*** DATA LISTING
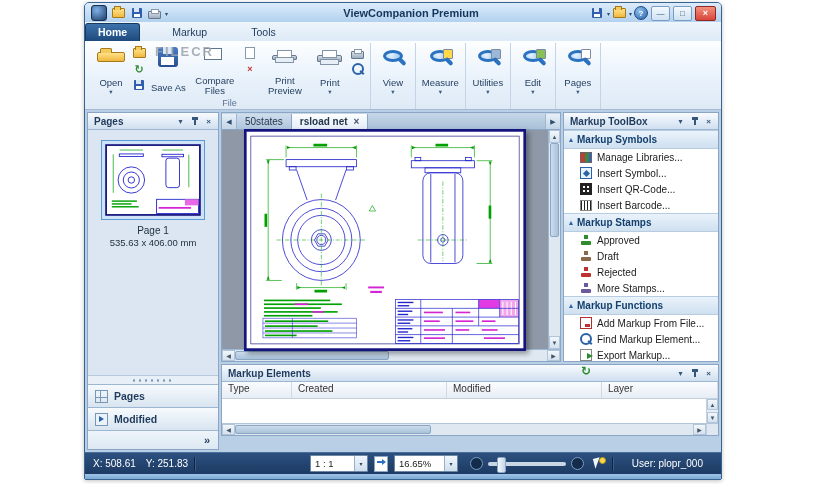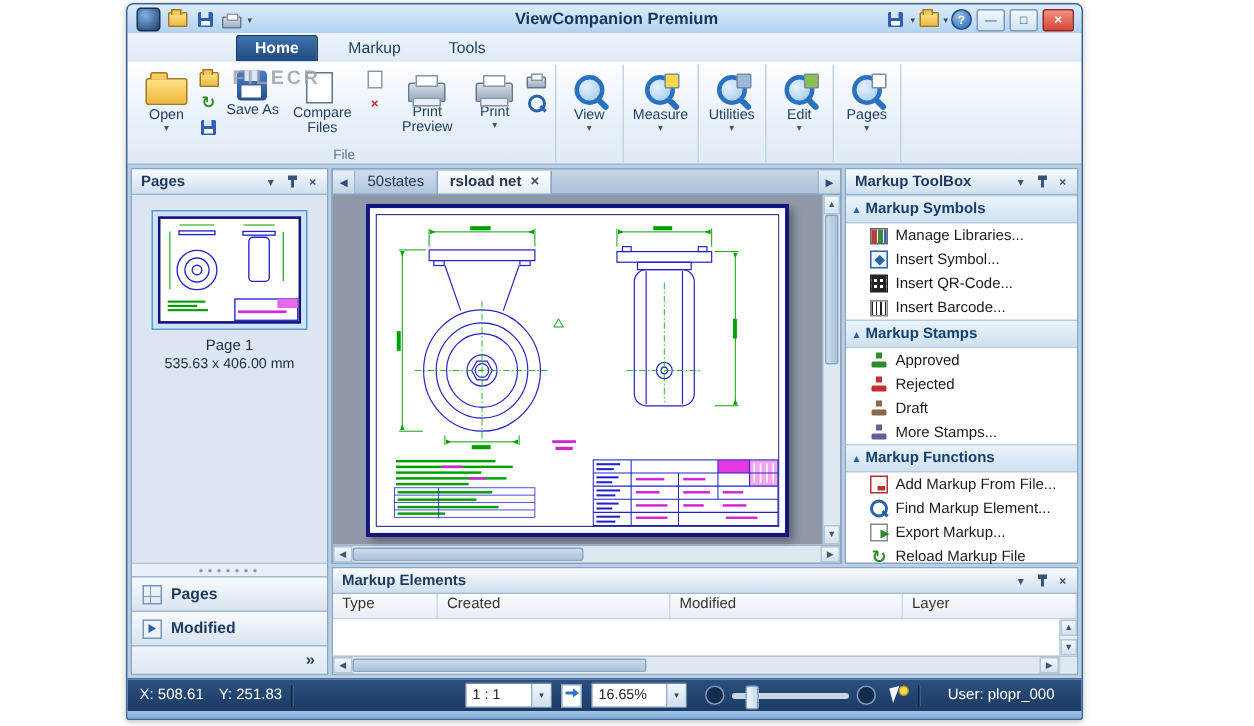--- a/index.html
+++ b/index.html
@@ -32,7 +32,7 @@
     display:flex;align-items:center;justify-content:center;font-size:8px;color:#2d4d72;margin-left:1px;}
   .winbtn.close{background:linear-gradient(#f2907c,#d8453a);border-color:#92271f;color:#fff;font-size:9px;font-weight:bold;width:19px;}
   
-  .tabrow{height:19px;display:flex;align-items:flex-end;padding-left:72px;gap:8px;
+  .tabrow{height:19px;display:flex;align-items:flex-end;gap:20px;
     background:linear-gradient(#eef5fb,#ddeaf7);flex:0 0 auto;}
   .rtab{padding:2px 12px 3px 12px;font-size:10.5px;color:#1e3a5c;border-radius:3px 3px 0 0;}
   .rtab.active{background:linear-gradient(#3d72ab,#1e4a7d);color:#fff;border:1px solid #16395e;border-bottom:none;font-weight:bold;}

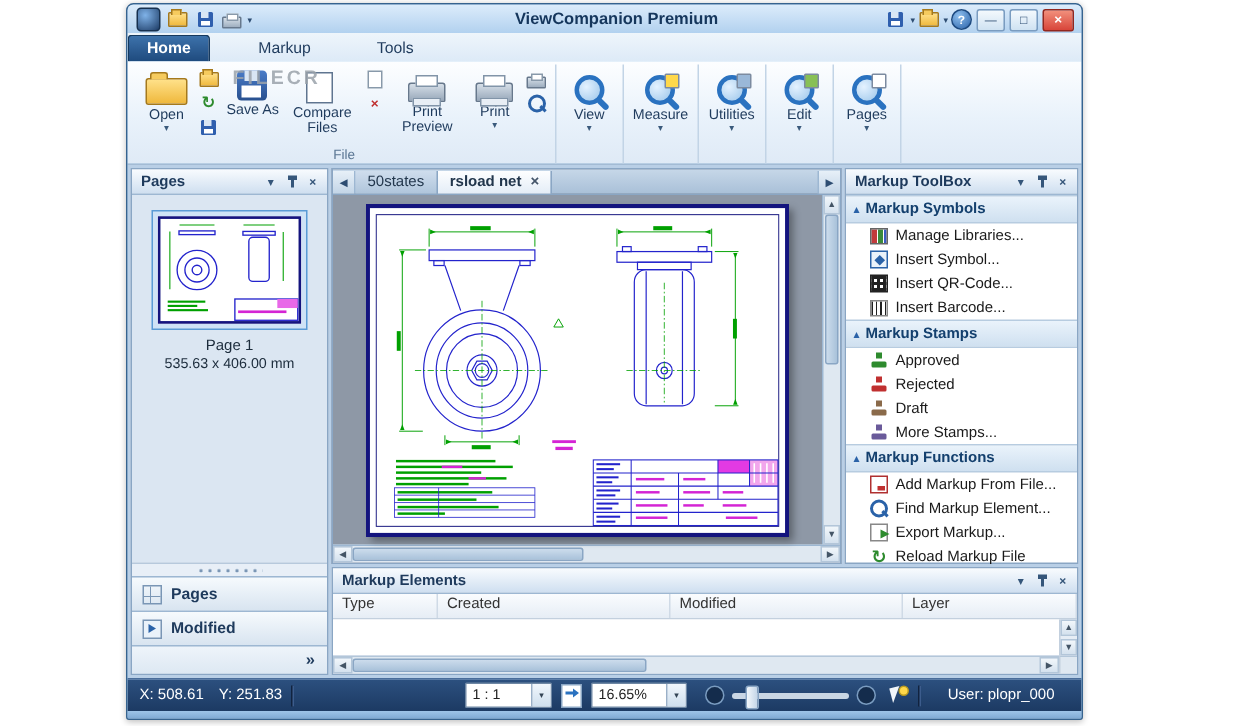--- a/index.html
+++ b/index.html
@@ -45,7 +45,7 @@
   .grp-lbl{text-align:center;font-size:9px;color:#5a7693;height:12px;line-height:12px;}
   .bb{display:flex;flex-direction:column;align-items:center;min-width:32px;max-width:46px;padding:1px 3px;height:52px;
     font-size:9.5px;color:#1e3a5c;text-align:center;line-height:1.05;border-radius:3px;}
-  .bb .cap{margin-top:2px;}
+  .bb .cap{margin-top:16px;}
   .dda{font-size:6.5px;color:#3a5a7c;margin-top:1px;}
   .scol{display:flex;flex-direction:column;gap:2px;padding:3px 1px 0 1px;}
   .sbtn{width:16px;height:14px;display:flex;align-items:center;justify-content:center;border-radius:2px;}

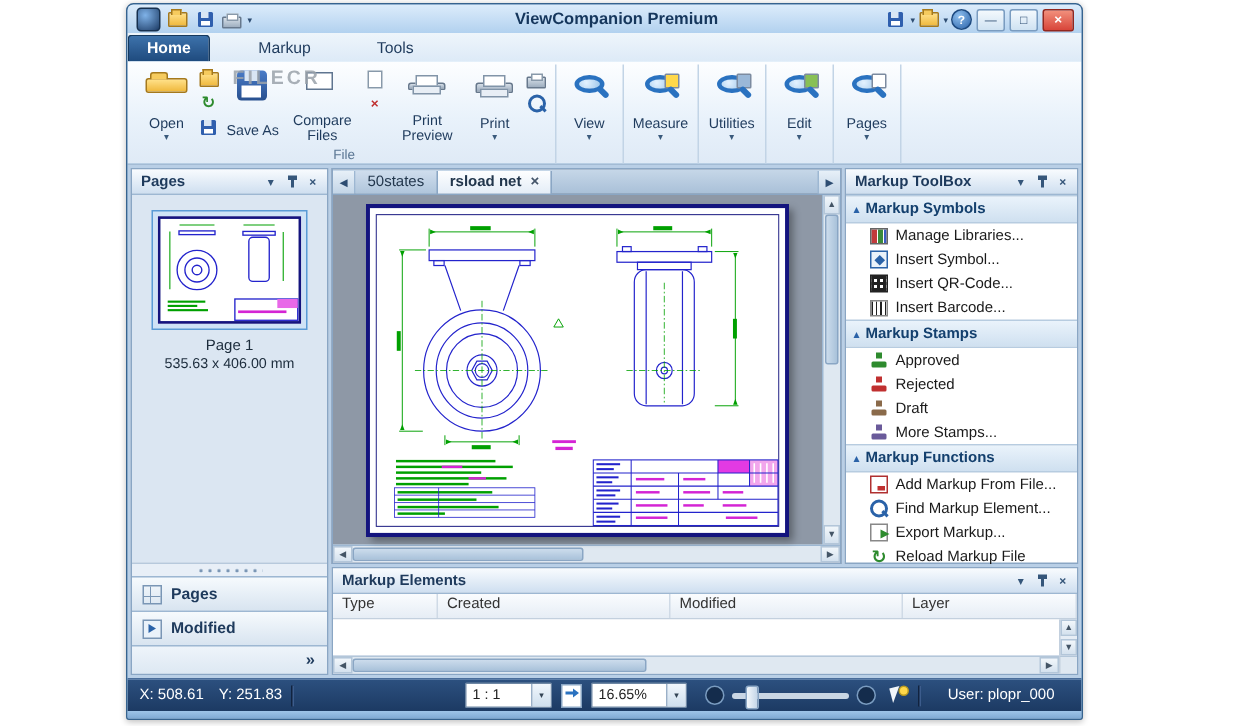--- a/index.html
+++ b/index.html
@@ -95,7 +95,7 @@
   .chevstrip{height:18px;border-top:1px solid #9db7d2;background:linear-gradient(#eef4fa,#dde8f3);
     display:flex;align-items:center;justify-content:flex-end;padding-right:8px;font-size:11px;font-weight:bold;color:#1e3a5c;flex:0 0 auto;}
   
-  .main-right{flex:1;display:flex;flex-direction:column;min-width:0;margin:2px 2px 2px 2px;gap:2px;border-radius:16px;}
+  .main-right{flex:1;display:flex;flex-direction:column;min-width:0;margin:2px 2px 16px 2px;gap:2px;border-radius:16px;}
   .upper{flex:1;display:flex;min-height:0;gap:2px;}
   .center{flex:1;display:flex;flex-direction:column;min-width:0;background:#8e98a6;}
   .doctabs{height:16px;background:linear-gradient(#c6d7e8,#a9c0d8);display:flex;align-items:flex-end;flex:0 0 auto;border-bottom:1px solid #8aa6c4;}

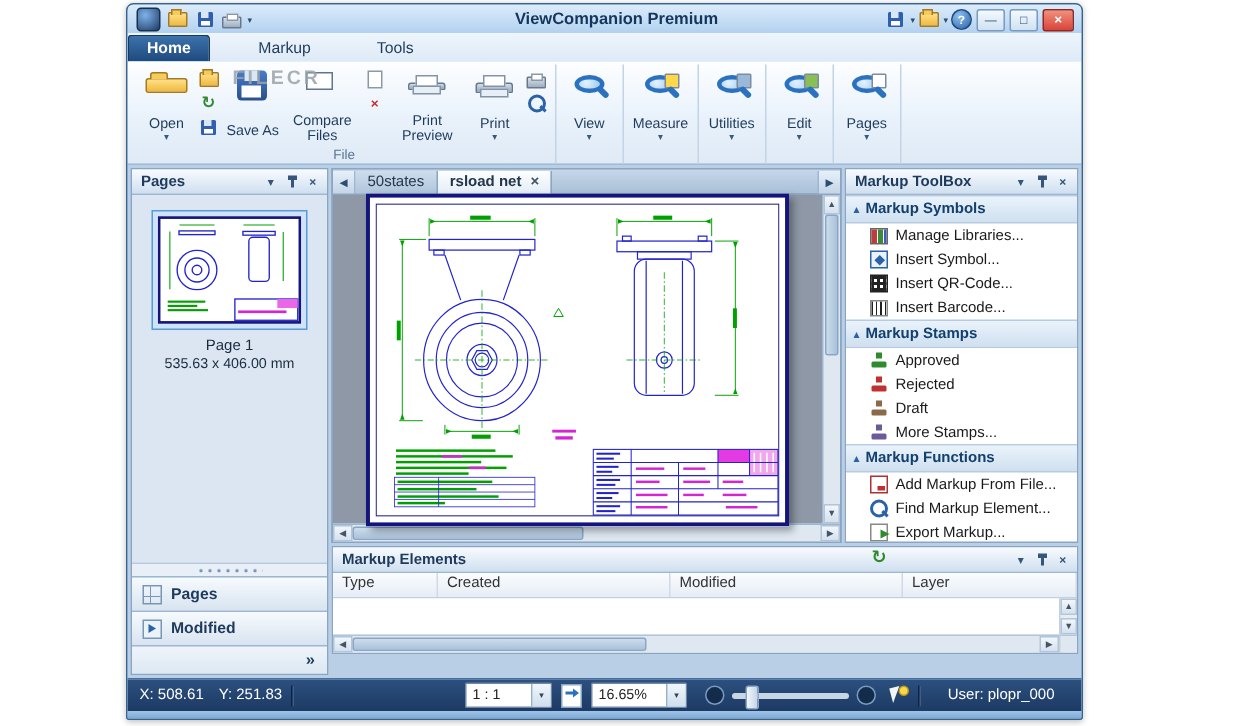--- a/index.html
+++ b/index.html
@@ -587,12 +587,12 @@
               <span>Approved</span>
             </div>
             <div class="tbx-item">
+              <span class="tbx-ic i-stamp st-b"></span>
+              <span>Draft</span>
+            </div>
+            <div class="tbx-item">
               <span class="tbx-ic i-stamp st-r"></span>
               <span>Rejected</span>
-            </div>
-            <div class="tbx-item">
-              <span class="tbx-ic i-stamp st-b"></span>
-              <span>Draft</span>
             </div>
             <div class="tbx-item">
               <span class="tbx-ic i-stamp st-p"></span>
******
▶ _TASK DETAILS_
Search the material above for the word "solid", then copy each line that holds it.

▶ _ANSWER_
   .rtab.active{background:linear-gradient(#3d72ab,#1e4a7d);color:#fff;border:1px solid #16395e;border-bottom:none;font-weight:bold;}
   .chevstrip{height:18px;border-top:1px solid #9db7d2;background:linear-gradient(#eef4fa,#dde8f3);
   .doctabs{height:16px;background:linear-gradient(#c6d7e8,#a9c0d8);display:flex;align-items:flex-end;flex:0 0 auto;border-bottom:1px solid #8aa6c4;}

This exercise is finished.